Each spell requires a goal or intention from the spellcaster, and in the days before our scheduled ritual, a good friend of mine learned her stomach cancer had taken a turn for the worse. It hadn’t been my reason for contacting Detloff initially, but I thought a little witchcraft might not be the worst addition to standard medical treatment, constant company, and hope. I wanted to know what had happened to make someone inoperably ill at 25 and if she had a chance.

Over the course of the ten minute truth spell Detloff, walked me and a handful of others through the order of operations. First we were supposed to “ground, center, and shield” ourselves. This involved deep breathing, mindfulness, and encapsulating our bodies with an egg-like aura of white light. He asked us to imagine a cord traveling through our bodies to the center of the Earth and terminating at the Moon.

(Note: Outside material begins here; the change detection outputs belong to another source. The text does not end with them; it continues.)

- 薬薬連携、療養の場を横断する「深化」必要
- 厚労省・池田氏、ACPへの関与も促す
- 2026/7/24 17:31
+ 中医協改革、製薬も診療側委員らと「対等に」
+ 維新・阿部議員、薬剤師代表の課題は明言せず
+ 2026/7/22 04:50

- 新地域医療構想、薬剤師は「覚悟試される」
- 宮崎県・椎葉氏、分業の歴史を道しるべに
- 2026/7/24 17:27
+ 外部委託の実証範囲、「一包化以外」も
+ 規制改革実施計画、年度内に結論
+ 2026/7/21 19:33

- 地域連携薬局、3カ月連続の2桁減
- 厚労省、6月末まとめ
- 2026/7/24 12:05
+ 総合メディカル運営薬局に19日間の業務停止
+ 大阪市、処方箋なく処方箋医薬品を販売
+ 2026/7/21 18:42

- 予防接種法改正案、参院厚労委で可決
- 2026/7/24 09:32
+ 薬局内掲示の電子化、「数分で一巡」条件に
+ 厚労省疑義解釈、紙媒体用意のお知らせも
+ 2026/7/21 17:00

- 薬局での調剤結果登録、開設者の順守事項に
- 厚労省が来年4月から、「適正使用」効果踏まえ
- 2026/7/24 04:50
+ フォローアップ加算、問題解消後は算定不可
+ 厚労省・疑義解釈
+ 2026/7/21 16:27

Next we were supposed to fill the bowl (I used a small sauce pot—substitutions and all that) with water and light the candle. With the flame reflected in the water, we recited an incantation in unison: By the gods I ask of thee, Universal let me see, I ask this question be answered to me. As you will it, I receive it. When the water had evaporated, Detloff claimed, we would learn the answer we sought. “The spells I use are either written by members or they’re found on the Internet and edited to fit our specific intent or materials are substituted with easy to find items. It is all about intent.”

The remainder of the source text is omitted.